→ **WORK INSTRUCTIONS**: Once you reach the line with "5, 7, and 20." below, copy each line exactly, stopping after the line with "NS | | NS | NS |", and skip any pictures.

→ **RECORDS FOR THIS EXERCISE**:
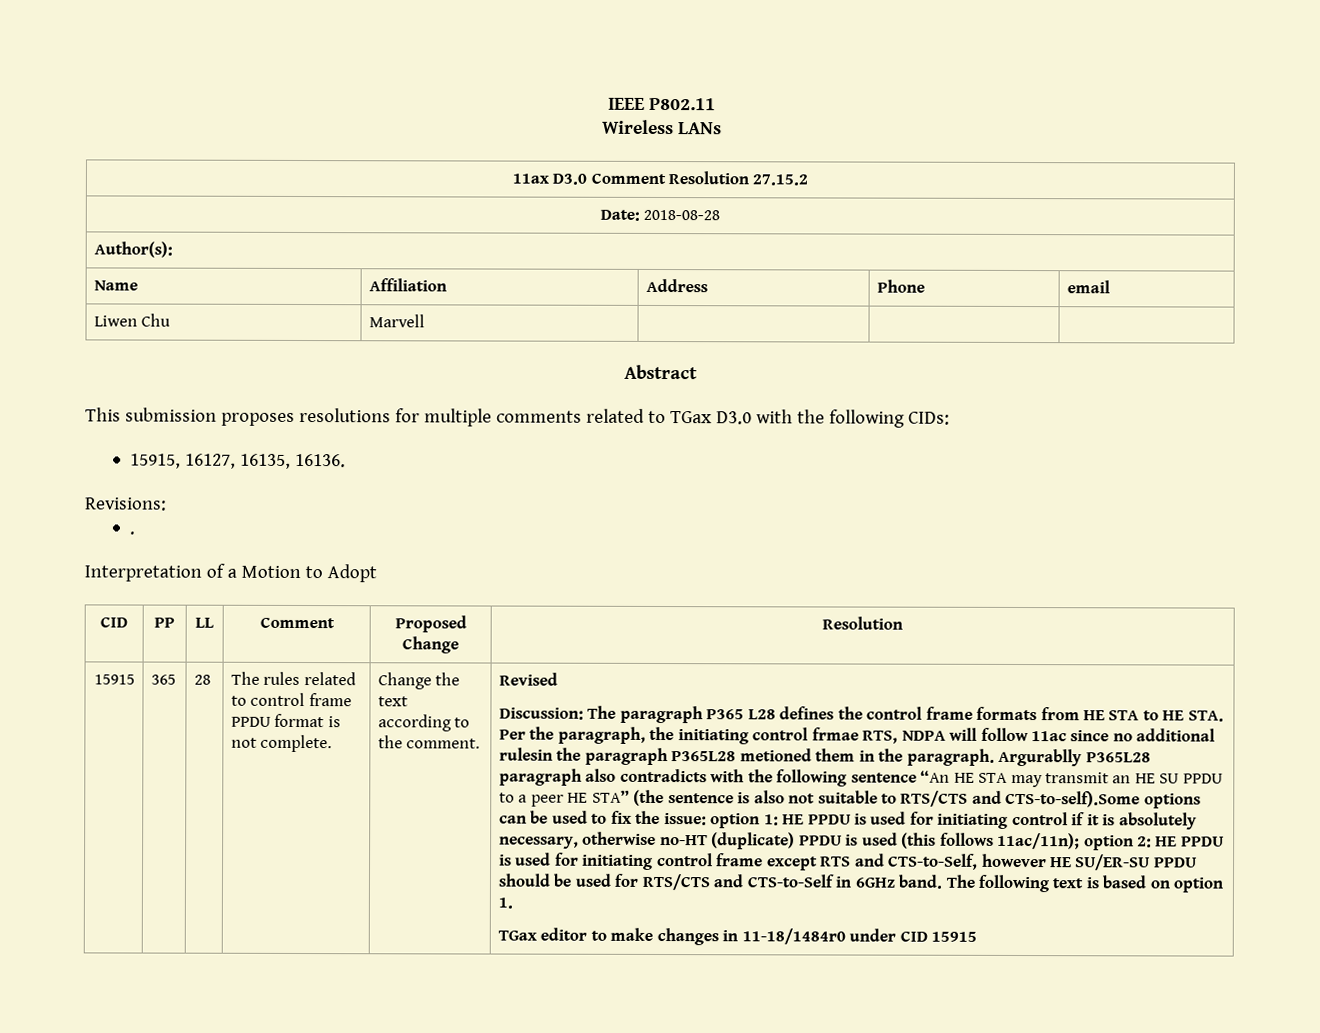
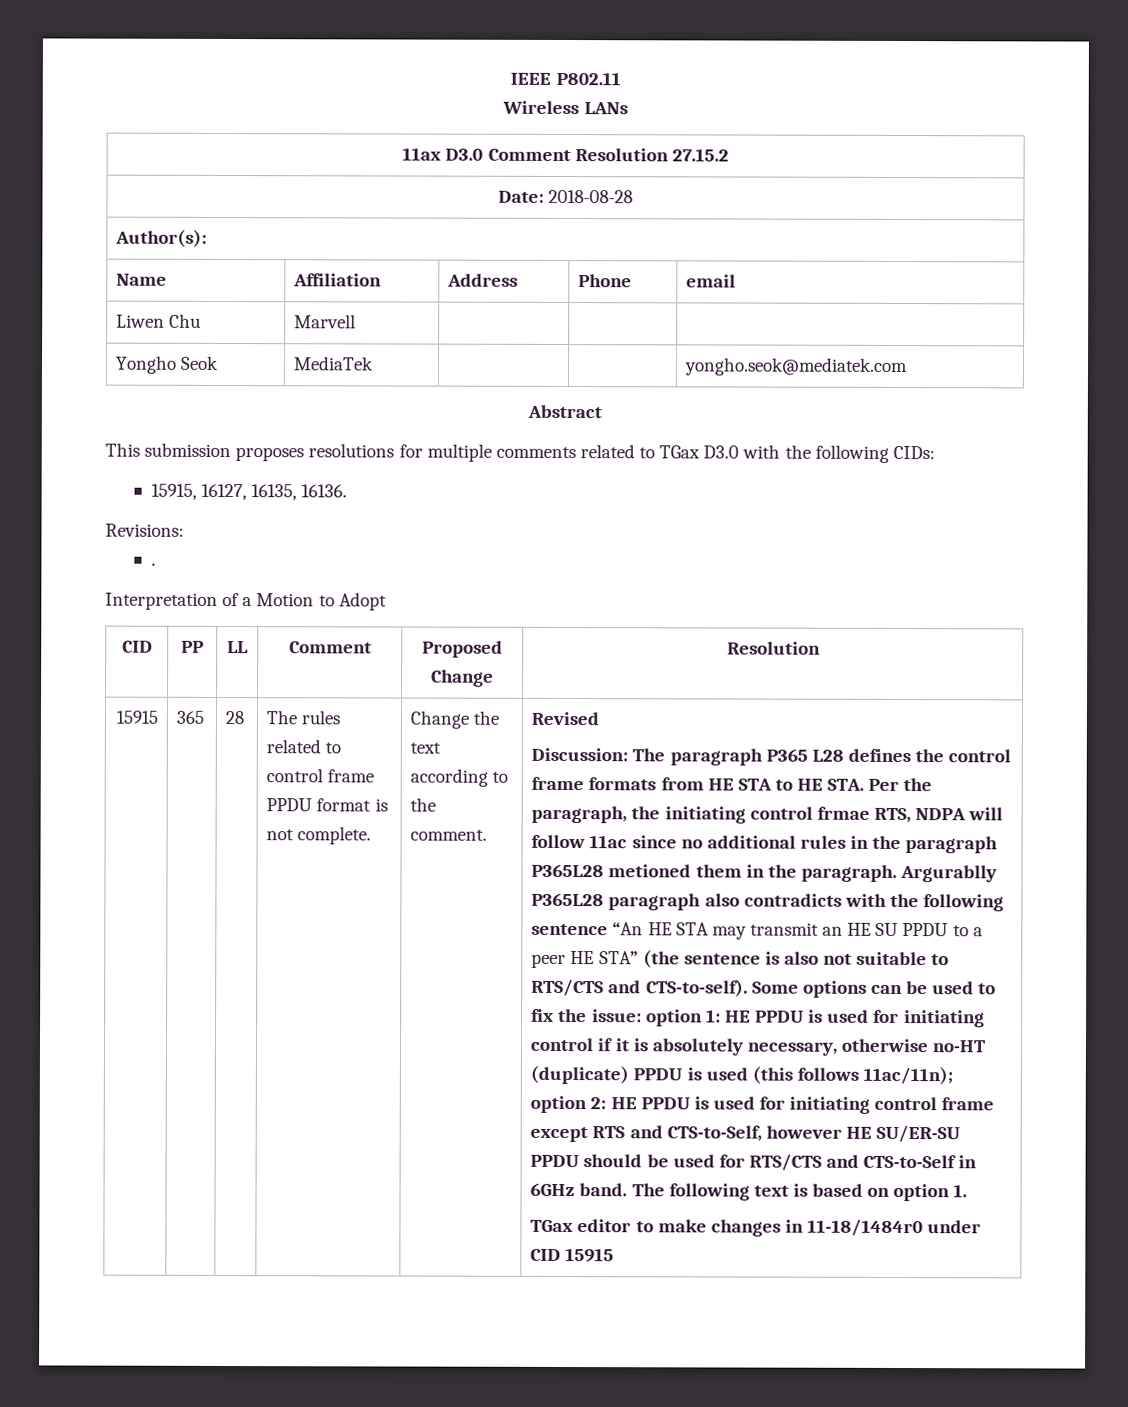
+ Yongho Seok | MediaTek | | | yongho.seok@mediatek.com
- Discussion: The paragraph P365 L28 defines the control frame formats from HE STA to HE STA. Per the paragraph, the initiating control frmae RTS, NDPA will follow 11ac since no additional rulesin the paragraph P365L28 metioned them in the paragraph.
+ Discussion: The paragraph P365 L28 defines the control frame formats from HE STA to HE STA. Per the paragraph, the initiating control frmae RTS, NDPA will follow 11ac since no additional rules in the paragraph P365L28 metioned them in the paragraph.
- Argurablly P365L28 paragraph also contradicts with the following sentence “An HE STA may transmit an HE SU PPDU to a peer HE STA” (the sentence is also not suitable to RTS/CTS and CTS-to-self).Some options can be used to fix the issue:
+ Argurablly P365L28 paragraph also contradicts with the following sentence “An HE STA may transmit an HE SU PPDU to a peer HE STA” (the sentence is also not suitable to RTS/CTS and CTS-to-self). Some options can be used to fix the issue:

==

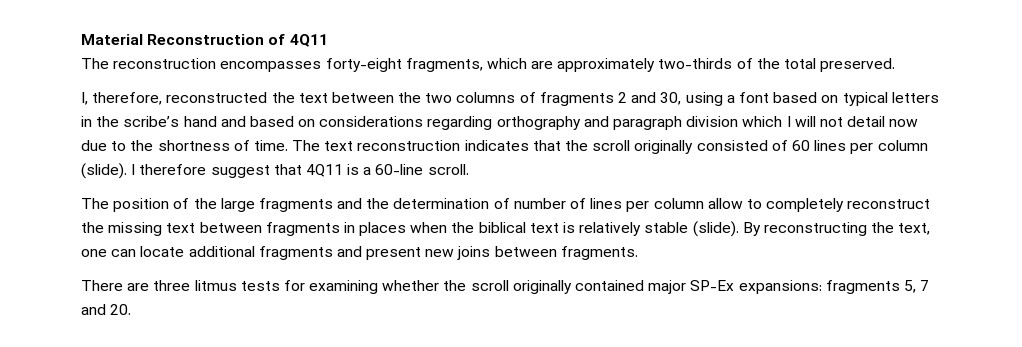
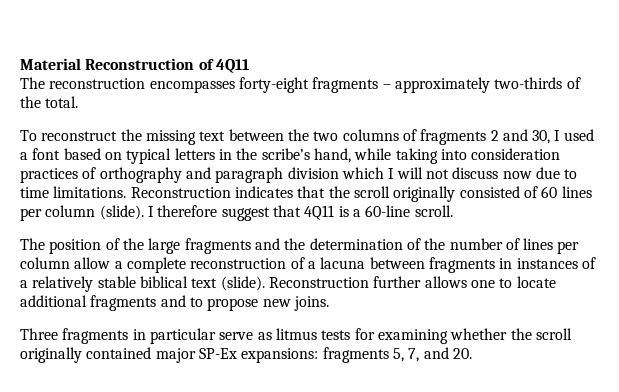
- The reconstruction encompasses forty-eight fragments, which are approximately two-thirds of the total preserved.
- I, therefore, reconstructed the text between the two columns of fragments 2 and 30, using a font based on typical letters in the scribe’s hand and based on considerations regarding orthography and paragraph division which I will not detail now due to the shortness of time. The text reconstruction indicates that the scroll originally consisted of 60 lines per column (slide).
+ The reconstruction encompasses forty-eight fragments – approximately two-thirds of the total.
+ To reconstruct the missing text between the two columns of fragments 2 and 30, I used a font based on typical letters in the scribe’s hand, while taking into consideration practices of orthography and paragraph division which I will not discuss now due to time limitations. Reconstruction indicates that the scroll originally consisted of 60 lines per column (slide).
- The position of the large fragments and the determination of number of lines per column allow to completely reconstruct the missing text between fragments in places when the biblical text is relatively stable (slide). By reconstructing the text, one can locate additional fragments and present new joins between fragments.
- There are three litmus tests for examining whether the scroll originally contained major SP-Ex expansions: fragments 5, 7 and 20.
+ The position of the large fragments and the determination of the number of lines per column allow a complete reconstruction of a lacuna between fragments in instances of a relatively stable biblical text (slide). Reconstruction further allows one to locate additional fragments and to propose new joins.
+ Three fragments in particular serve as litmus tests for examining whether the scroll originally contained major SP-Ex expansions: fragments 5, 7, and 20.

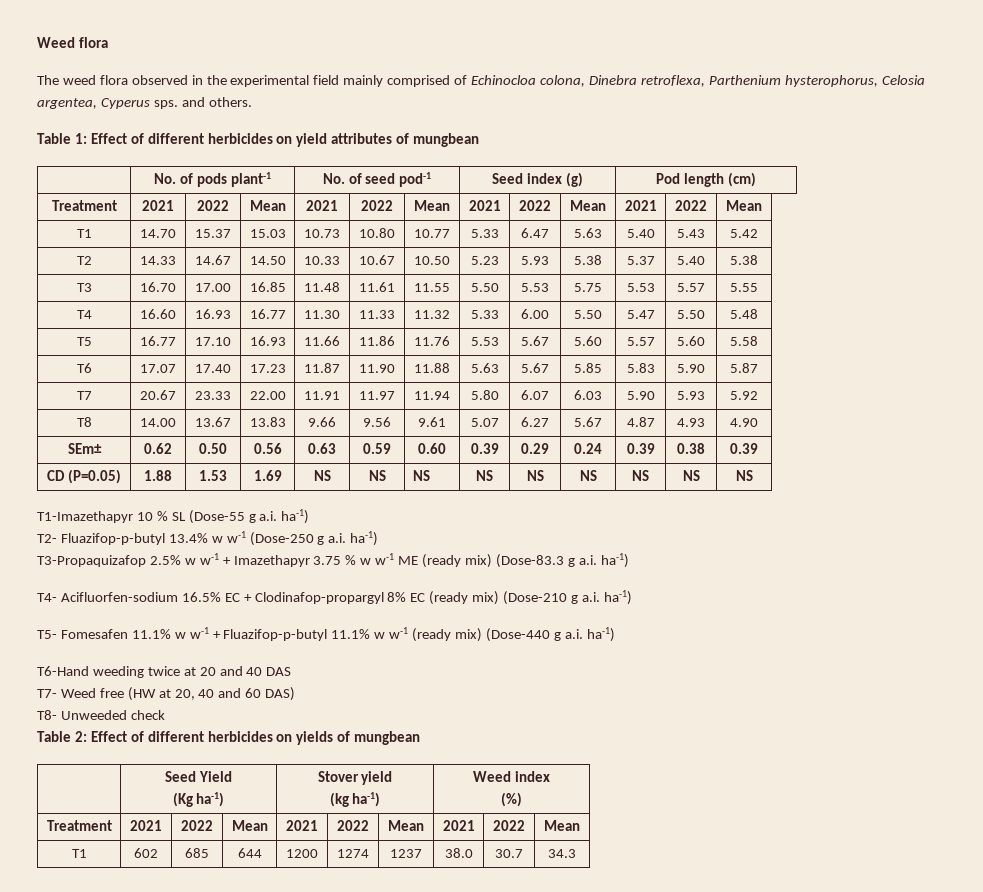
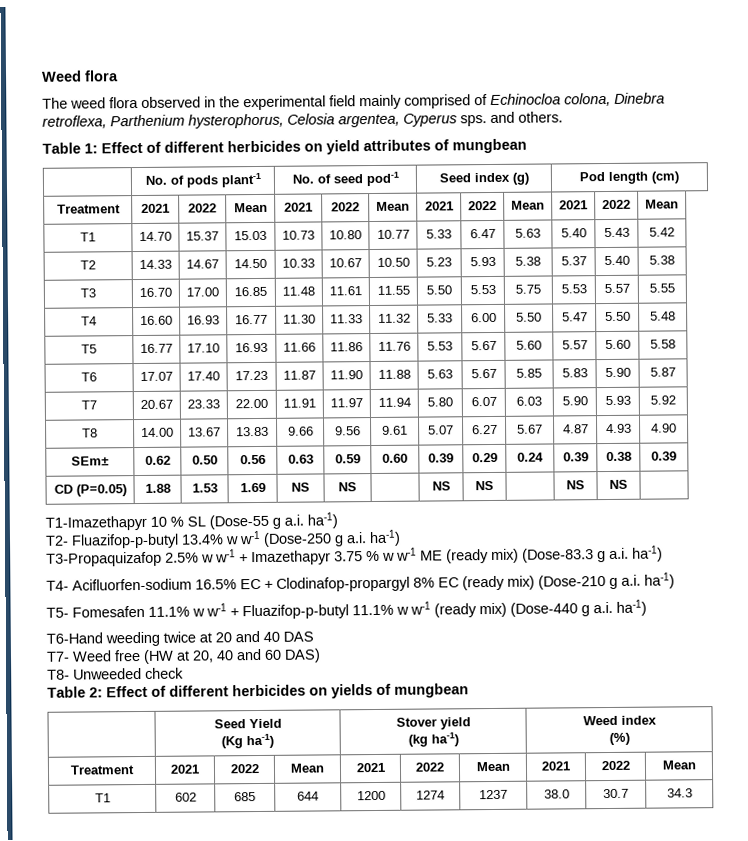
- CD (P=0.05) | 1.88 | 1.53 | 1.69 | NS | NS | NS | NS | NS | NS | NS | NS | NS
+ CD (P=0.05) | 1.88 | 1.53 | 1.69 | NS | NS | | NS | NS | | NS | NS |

→ **EXERCISE RESULT**:
+ Three fragments in particular serve as litmus tests for examining whether the scroll originally contained major SP-Ex expansions: fragments 5, 7, and 20.

- CD (P=0.05) | 1.88 | 1.53 | 1.69 | NS | NS | NS | NS | NS | NS | NS | NS | NS
+ CD (P=0.05) | 1.88 | 1.53 | 1.69 | NS | NS | | NS | NS | | NS | NS |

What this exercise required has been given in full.